[INFORMATION SHOWN Boundary: Start]
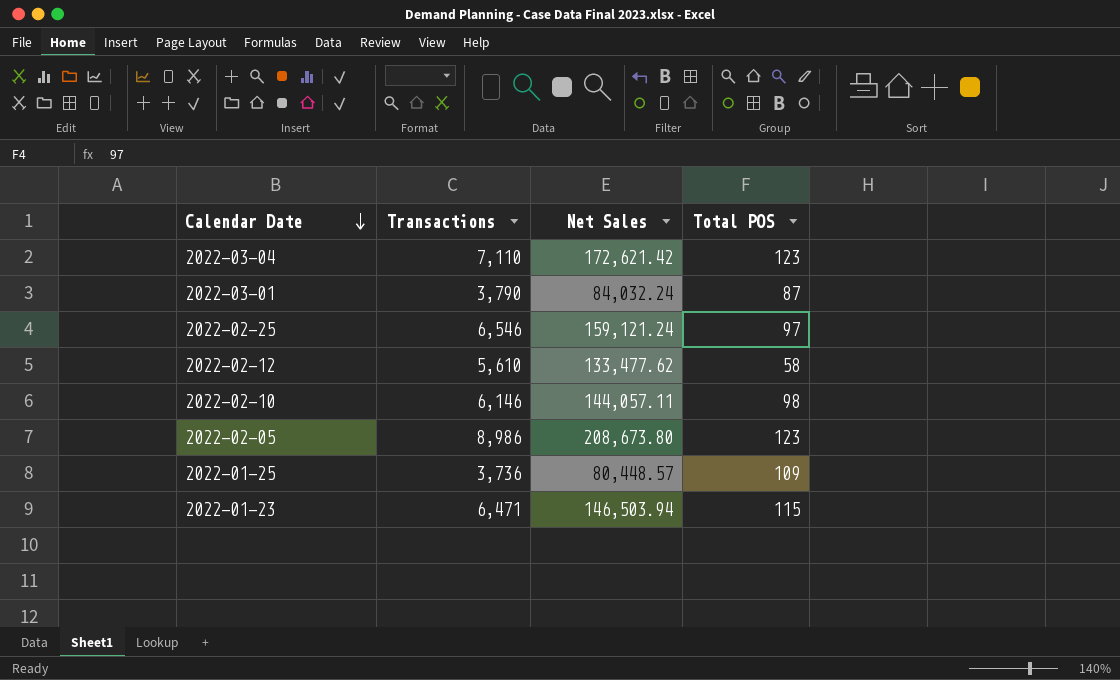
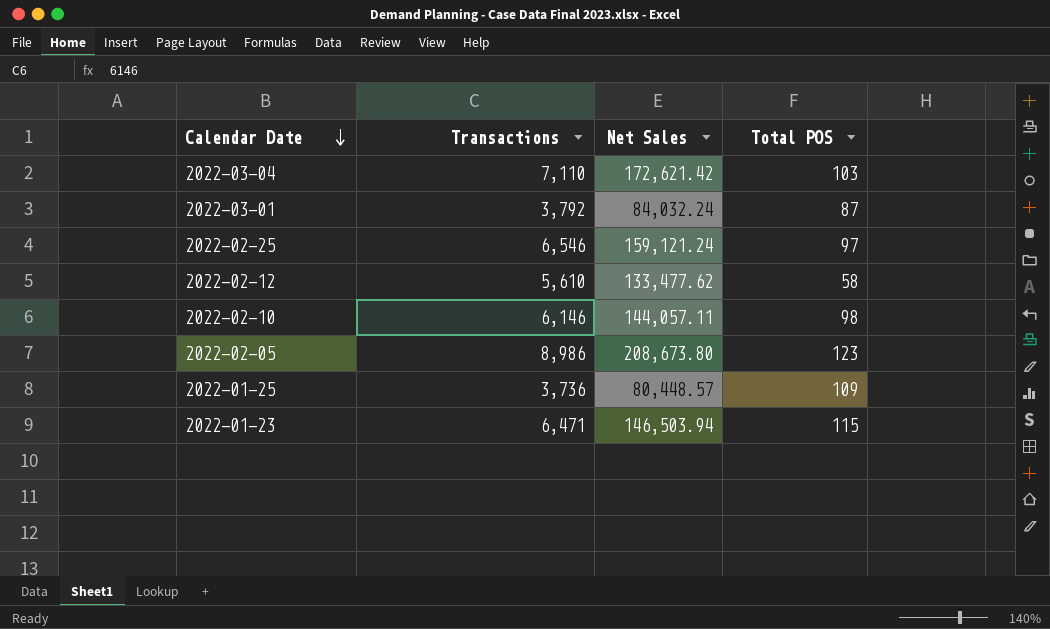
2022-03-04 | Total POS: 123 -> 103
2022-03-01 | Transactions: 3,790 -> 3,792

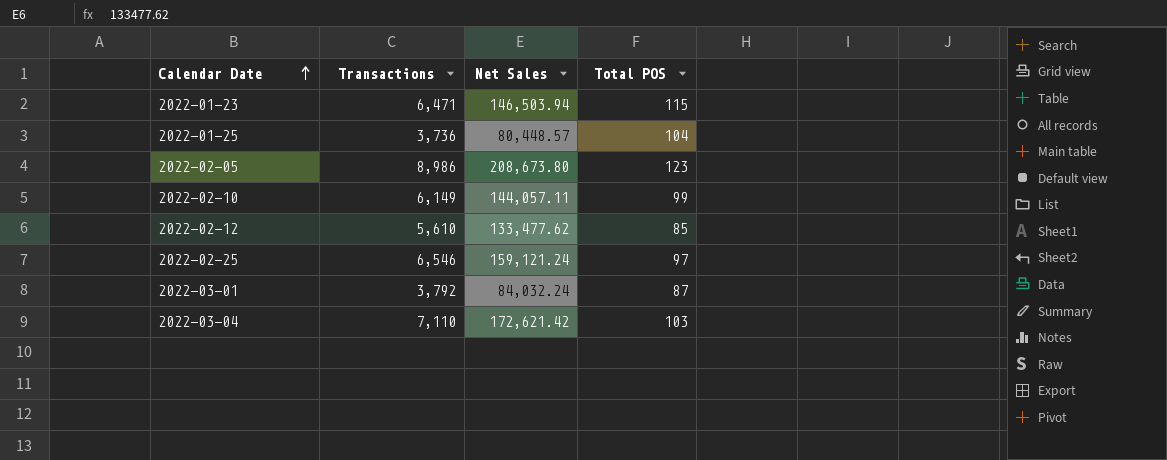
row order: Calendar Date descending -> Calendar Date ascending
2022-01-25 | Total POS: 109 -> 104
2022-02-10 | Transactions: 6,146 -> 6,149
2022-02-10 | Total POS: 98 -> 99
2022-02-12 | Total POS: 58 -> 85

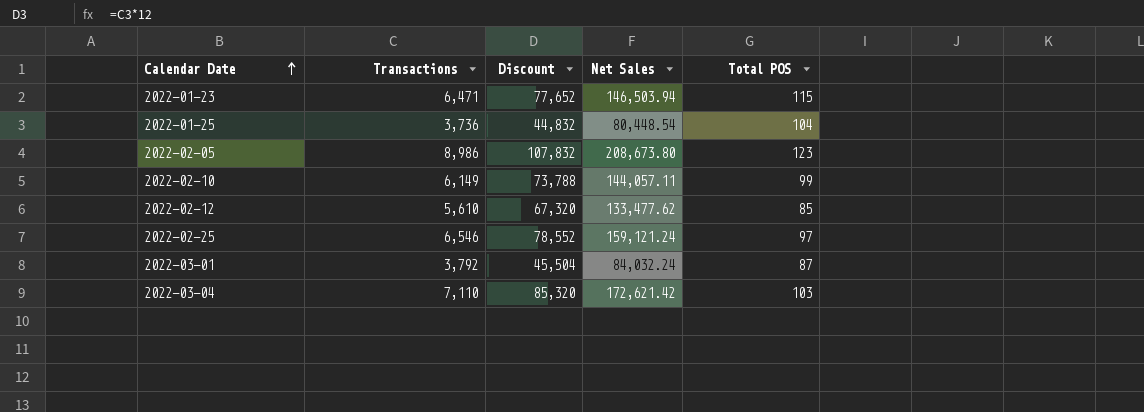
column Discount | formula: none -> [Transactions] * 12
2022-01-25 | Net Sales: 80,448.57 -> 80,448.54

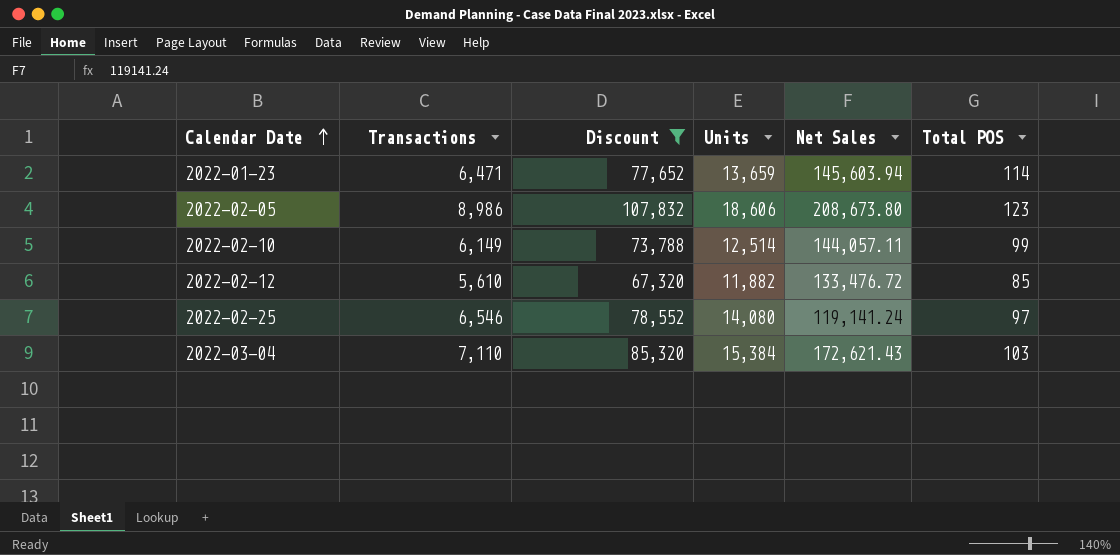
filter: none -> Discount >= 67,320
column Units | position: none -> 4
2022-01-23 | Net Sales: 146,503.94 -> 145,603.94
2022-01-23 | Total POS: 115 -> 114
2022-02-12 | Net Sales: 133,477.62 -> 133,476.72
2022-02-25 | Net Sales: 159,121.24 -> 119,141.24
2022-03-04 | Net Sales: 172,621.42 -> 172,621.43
[INFORMATION SHOWN Boundary: End]
◆ **ACTIVITY**
Without carrying over any picture, write out the entries above once more, exactly.

◆ **SOLUTION FOR THIS EXERCISE**
2022-03-04 | Total POS: 123 -> 103
2022-03-01 | Transactions: 3,790 -> 3,792

row order: Calendar Date descending -> Calendar Date ascending
2022-01-25 | Total POS: 109 -> 104
2022-02-10 | Transactions: 6,146 -> 6,149
2022-02-10 | Total POS: 98 -> 99
2022-02-12 | Total POS: 58 -> 85

column Discount | formula: none -> [Transactions] * 12
2022-01-25 | Net Sales: 80,448.57 -> 80,448.54

filter: none -> Discount >= 67,320
column Units | position: none -> 4
2022-01-23 | Net Sales: 146,503.94 -> 145,603.94
2022-01-23 | Total POS: 115 -> 114
2022-02-12 | Net Sales: 133,477.62 -> 133,476.72
2022-02-25 | Net Sales: 159,121.24 -> 119,141.24
2022-03-04 | Net Sales: 172,621.42 -> 172,621.43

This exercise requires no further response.